This page is made of Córdoba - Argentina - but like Freemasonry has no boundaries and belongs to humanity. If you are looking for secret knowledge, or occult powers, dealfish is not here that you will find. Come to a Masonic lodge, and to the extent of his effort, he will have the reward of seeing dealfish the deeper knowledge that remains within him since the beginning of time.
By Max E. Calderon Since before the appearance of civilization, and there were builders. From the moment a man piled branches to be a refuge or to improve a natural crevice, would have unleashed in man engineering and architecture.
Quite possibly come constructiveness in human genes as there are animals that produce architectural flair from his wonderful works, such as bakers, beavers, sparrows, dealfish parrots, spiders, ants, bees and so many more.
There were formidable builders in Nineveh, Babylon, China, Egypt and among the great cultures of pre-Columbian America. Testimony of this were for many centuries calls seven wonders of the world, of which only is still standing today, the Great Pyramid of Cheops or Khufu.
But the prehistory of Freemasonry took place entirely in Europe, starting with schools of artisans and merchants Romans supposedly founded by Numa Pompilius, then appear Colleges of Architects, thanks to the strategic importance of their work, began to accompany the legions in their conquest expeditions.
According account Herrera Michel, these schools divided into learners, peers and teachers, religious rituals were led by priests, which eventually were infiltrated by the Mithraic mysteries and Semites.
Already in the fourth century, some of these architects gathered dealfish in the Lombard area of Lake Como, and over the years they acquired such prestige that many builders came to his fortified island, to learn the deep secrets of the trade.
In the early sixth century, dealfish a young man known as Benedict of Nursia, tired of the oppression of the clergy and the life of the big city, he retired to a hermitage dealfish on the outskirts of Rome and founded there a tiny monastery, where he was soon followed by other young people with similar concerns.

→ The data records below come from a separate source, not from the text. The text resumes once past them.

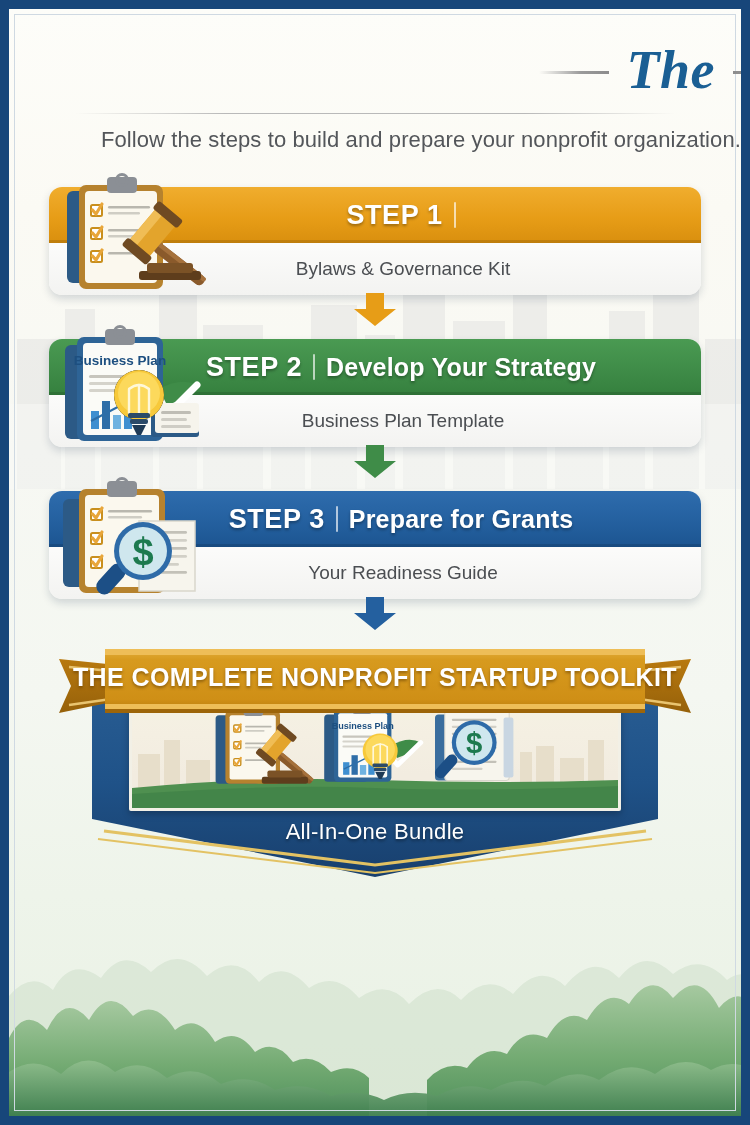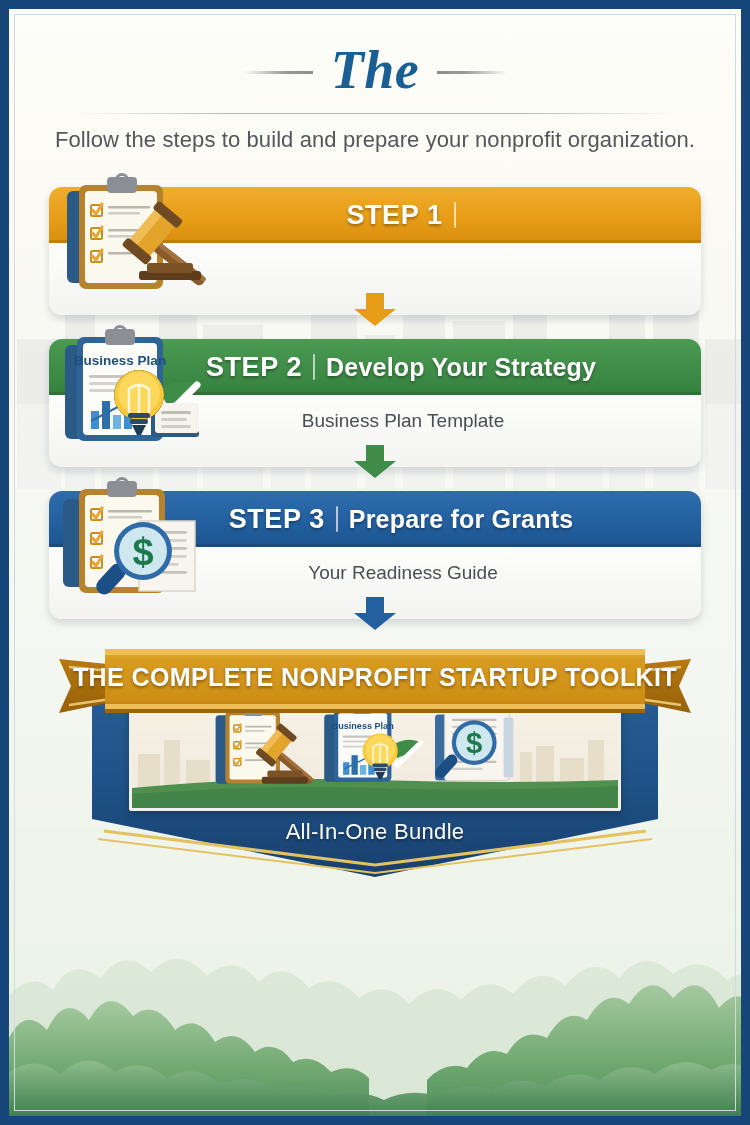--- a/index.html
+++ b/index.html
@@ -30,7 +30,7 @@
   .trees-back{position:absolute;left:0;right:0;bottom:0;height:330px;z-index:0;opacity:.55;}
 
   
-  .header{position:relative;z-index:3;padding-top:34px;text-align:center;}
+  .header{position:relative;z-index:3;padding-top:34px;text-align:right;}
   .title-line1{
     font-family:"Liberation Serif", serif;
     font-style:italic;font-weight:700;

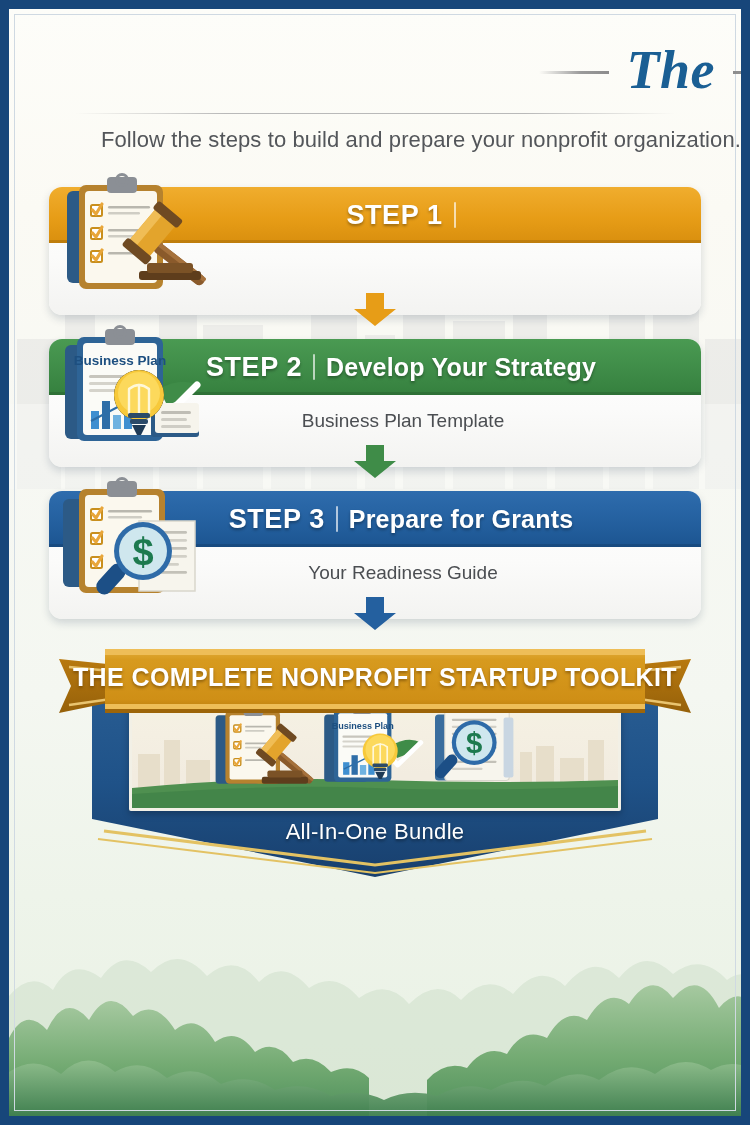--- a/index.html
+++ b/index.html
@@ -65,7 +65,7 @@
     position:relative;width:652px;margin:0 auto;height:122px;
   }
   .card{
-    position:absolute;left:0;right:0;top:12px;height:128px;
+    position:absolute;left:0;right:0;top:12px;height:108px;
     background:linear-gradient(180deg,#ffffff 0%,#fbfbfa 55%,#f3f3f1 100%);
     border-radius:13px;
     box-shadow:0 4px 9px rgba(20,40,70,.17), 0 1px 0 rgba(255,255,255,.9) inset;

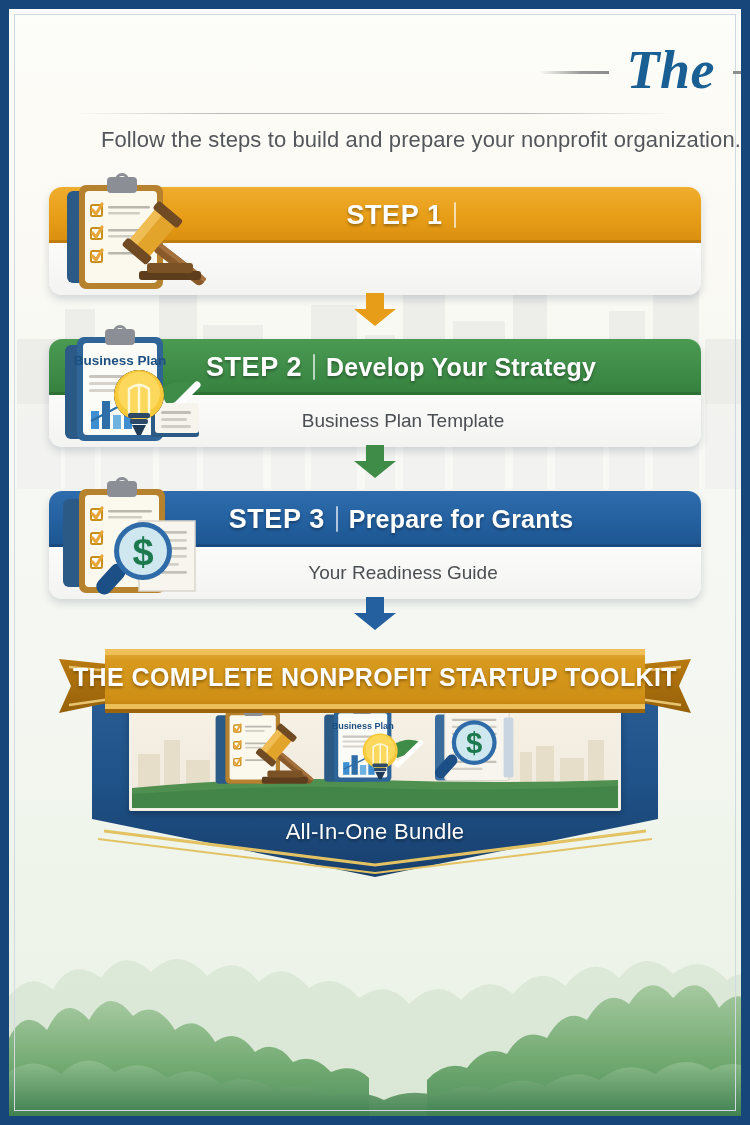--- a/index.html
+++ b/index.html
@@ -206,6 +206,7 @@
             <span class="band-sep"></span>
           </div>
         </div>
+        <div class="sub-label">Bylaws &amp; Governance Kit</div>
       </div>
       <div class="icon-slot">
         <svg viewBox="0 0 172 128" width="172" height="128">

This first great Benedictine monastery, was to have high gravitation in the culture of almost ten centuries in Europe. While initially, the Benito himself had ordered work almost exclusively dedicated to copying and preservation of documents and manuscripts, shortly after this cultural center established human exchanges were made with the island of Como, to the extent that the second occupation in importance of the monks became masonry for building maintenance. Something similar to what they did with books.
Among the centuries IX and XII, shined the splendor of the architectural works of the Benedictines and Benedictine post, coming to realize and be primarily responsible for all civil engineering claiming Society era.
These same monks of Cluny and Cistercians were the first to organize Catholic guilds, while the newly appeared lay architects, also struggled to give legal legal status to their organizations and their rights be respected.
Of Colleges born in Rome and there was nothing, and between clusters of trades that part of the Middle Ages, was largely emphasized traders, whose unions had managed to monopolize dealfish all commercial activity, completely detached from the feudal lords.
Traders traveled freely throughout Europe. Organized in large tour groups with long caravans of goods, travelers spent many months together, knowing and befriending, creating what the Germans had called "You dealfish guilds" and Latin was called "fraternitas" or brotherhoods. Already on late thirteenth century, had begun calling lodges, the physical place where fraternitas met.
When in Brussels, Florence and Ghent were the major wholesale dealfish markets, international trade also emerged and were born qualified maintaining their own guilds calling themselves "partners" official. They had no relationship with teachers, rather than as mere hired, to those attempting to enforce their union rights.
His power had waned significantly and were looking almost desperate new trade routes to distant points and the Indies. Just the voyage of Christopher Columbus was one of the many expeditions that were developed to save the dying power of the guilds of merchants.